Loved this entry today. I got a good chuckle on this, our Independence Day. And we’ve already had a little bit of rain this morning, however, it is clear now for the 4th of July Parade in Flagstaff, AZ. I was in Scottsdale yesterday and the 110 degrees didn’t make me want to journal at all. Maybe today after I get some other projects done. Thank you for your sense of humor. And a special to J.A. Jance who I’ve never read but know people who absolutely love her work.
The heat is a special thing for us–it requires a lot of effort to stay cool, you can’t hike or even walk outdoors. Journaling works for me as long as I’m indoors. J.A. Jance’s series about Tucson taught me a lot about the Tohono O’odham Indians, and I’m grateful for that. in Tucson, I find so many ancient stories.
Somewhere, sometime, this must have happened to somebody:
X: “Would you be interested in me attending?”
Person in charge: “No thanks, it’s not like you’re X.”

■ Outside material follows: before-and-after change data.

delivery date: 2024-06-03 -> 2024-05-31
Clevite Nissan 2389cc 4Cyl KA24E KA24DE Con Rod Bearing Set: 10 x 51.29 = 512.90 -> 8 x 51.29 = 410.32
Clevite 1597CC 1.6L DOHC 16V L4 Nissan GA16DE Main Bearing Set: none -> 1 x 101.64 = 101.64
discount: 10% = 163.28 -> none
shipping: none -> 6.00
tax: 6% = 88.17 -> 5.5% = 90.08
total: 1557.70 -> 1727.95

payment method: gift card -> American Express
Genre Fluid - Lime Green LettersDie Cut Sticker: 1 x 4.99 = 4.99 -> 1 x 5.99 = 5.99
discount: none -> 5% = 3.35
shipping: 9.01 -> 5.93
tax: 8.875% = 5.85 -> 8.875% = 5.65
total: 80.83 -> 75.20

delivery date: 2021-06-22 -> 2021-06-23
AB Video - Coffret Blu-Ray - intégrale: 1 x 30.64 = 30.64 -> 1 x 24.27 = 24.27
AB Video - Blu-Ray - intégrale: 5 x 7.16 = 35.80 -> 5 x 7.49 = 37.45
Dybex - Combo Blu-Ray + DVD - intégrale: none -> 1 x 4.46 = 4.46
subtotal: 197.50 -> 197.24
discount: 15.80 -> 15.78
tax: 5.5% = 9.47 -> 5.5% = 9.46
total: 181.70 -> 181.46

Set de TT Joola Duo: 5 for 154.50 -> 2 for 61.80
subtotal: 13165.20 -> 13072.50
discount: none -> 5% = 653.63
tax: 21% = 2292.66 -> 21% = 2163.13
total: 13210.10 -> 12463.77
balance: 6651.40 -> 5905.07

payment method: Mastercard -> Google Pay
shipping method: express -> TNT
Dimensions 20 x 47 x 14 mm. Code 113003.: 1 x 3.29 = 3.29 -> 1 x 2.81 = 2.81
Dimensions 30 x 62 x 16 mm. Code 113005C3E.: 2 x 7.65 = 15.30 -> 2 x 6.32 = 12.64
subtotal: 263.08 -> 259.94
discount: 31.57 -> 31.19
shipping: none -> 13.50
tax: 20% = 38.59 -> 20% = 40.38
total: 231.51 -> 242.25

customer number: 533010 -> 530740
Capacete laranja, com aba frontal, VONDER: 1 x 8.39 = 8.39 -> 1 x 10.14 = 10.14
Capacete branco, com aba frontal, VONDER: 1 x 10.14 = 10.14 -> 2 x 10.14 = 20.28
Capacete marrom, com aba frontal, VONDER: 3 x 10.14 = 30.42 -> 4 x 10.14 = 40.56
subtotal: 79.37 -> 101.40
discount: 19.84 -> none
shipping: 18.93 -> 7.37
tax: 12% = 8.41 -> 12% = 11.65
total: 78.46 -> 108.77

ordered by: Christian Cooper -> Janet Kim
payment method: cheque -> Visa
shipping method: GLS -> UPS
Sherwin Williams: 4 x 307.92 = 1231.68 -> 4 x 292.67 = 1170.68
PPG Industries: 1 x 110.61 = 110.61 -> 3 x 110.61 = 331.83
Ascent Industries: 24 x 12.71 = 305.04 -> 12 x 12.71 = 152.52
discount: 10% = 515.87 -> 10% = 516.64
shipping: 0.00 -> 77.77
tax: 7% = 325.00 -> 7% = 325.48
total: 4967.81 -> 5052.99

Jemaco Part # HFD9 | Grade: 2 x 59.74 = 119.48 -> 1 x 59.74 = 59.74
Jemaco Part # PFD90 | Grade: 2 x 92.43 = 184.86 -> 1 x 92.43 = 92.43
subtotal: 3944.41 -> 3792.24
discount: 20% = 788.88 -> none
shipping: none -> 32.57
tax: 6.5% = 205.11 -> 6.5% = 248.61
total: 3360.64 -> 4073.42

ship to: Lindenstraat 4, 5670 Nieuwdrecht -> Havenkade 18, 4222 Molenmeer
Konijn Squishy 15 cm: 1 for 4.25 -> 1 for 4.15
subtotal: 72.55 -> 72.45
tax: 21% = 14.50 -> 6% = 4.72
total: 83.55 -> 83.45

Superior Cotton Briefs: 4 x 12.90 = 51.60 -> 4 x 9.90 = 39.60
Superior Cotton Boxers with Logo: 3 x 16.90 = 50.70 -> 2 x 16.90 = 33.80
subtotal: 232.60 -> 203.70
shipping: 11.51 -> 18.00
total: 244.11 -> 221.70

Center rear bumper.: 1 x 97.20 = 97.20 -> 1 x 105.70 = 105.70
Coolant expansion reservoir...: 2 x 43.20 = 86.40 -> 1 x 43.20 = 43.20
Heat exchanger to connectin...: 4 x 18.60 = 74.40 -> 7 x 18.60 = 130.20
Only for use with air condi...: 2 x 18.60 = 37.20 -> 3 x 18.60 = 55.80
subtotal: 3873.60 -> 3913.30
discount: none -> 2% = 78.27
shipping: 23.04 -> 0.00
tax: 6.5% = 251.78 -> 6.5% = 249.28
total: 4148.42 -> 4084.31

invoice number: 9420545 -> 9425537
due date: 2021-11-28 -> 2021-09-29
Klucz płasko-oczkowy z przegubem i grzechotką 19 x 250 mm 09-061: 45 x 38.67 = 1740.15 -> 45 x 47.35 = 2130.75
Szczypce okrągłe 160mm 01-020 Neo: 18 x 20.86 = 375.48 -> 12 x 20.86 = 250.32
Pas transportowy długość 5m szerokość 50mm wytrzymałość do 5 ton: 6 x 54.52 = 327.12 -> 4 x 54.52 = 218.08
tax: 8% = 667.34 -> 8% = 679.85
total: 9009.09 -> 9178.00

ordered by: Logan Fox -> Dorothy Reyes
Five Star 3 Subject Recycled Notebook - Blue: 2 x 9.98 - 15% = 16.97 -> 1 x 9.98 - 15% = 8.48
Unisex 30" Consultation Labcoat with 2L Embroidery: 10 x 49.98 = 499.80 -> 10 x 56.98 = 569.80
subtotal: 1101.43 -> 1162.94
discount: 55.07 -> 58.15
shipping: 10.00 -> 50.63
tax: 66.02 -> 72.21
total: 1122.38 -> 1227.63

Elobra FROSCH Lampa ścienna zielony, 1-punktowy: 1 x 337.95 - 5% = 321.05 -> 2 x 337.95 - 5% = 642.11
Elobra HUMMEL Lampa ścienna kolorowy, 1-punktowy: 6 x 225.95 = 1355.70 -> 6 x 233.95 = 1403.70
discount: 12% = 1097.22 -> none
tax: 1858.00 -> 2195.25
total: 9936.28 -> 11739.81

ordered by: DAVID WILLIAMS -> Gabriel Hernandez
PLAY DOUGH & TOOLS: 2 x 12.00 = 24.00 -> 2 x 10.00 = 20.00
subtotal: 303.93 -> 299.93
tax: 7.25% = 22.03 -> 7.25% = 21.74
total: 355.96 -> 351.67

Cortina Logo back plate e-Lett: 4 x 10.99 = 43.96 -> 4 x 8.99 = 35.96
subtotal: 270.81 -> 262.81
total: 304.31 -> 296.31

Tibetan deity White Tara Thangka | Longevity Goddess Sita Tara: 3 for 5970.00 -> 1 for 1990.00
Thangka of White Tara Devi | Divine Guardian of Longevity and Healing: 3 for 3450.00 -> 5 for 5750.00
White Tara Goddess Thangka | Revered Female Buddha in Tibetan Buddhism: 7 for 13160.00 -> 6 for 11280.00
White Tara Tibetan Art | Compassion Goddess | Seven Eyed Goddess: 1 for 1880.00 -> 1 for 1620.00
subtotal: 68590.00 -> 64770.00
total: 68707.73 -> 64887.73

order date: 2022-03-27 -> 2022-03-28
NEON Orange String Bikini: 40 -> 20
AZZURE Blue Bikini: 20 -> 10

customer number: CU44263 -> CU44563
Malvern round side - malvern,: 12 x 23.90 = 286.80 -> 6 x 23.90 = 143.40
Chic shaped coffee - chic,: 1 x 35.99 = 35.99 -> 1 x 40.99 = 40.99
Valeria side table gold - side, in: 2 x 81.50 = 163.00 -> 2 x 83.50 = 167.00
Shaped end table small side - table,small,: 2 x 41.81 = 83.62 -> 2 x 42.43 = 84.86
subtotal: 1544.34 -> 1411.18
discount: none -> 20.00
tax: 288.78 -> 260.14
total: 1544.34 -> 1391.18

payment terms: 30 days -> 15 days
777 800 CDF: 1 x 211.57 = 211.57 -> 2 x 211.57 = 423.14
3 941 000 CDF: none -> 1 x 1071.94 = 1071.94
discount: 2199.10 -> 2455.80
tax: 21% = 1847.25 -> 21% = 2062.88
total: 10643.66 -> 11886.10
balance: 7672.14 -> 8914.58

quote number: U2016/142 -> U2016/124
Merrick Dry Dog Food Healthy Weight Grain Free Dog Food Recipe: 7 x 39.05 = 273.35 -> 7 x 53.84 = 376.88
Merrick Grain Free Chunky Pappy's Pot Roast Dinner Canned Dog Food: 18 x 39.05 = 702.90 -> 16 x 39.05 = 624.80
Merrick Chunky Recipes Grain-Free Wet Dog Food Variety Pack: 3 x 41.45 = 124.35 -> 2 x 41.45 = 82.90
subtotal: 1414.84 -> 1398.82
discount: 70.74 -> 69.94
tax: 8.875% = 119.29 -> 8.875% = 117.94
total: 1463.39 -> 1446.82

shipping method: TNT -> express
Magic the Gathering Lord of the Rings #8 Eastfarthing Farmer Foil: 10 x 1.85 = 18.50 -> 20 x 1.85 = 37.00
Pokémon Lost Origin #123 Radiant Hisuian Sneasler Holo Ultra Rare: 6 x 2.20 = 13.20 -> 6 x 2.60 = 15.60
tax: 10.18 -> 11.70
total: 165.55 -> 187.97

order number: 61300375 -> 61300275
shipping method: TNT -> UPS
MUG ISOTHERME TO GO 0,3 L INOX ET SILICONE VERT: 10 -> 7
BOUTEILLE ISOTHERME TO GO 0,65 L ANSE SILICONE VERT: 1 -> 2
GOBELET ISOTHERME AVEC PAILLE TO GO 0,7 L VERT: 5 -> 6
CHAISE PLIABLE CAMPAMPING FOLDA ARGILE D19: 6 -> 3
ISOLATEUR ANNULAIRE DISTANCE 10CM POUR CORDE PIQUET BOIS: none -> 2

Well, I got a close call when someone once asked me, “Are you THE Quinn McDonald?” and I said, “No, you must be thinking of someone else. I’m a writer.” And she, in fact, HAD meant me. She knew me from a column I write for Somerset Studio.
the librarian was rude and crude. no one has manners thee days. I am glad the author was kind.
Oh my goodness. You can tell the librarian wasn’t even listening to you. Sad, so sad. We all have preconceived notions and it’s hard to tune those out and tune what’s really being said in. I’m glad J.A. Jance put a better spin on things for you. Can’t wait to study the book from cover to cover.
The librarian has almost nothing to do with this story. The wonder of it all was that J.A. Jance replies (she does–to every email) and gave me a tip. I am as much a stranger to the librarian as I am to Jance, yet she remembered her days of phone calls and helped. It is such an uplifting experience. The book mails this week. It won’t be long now.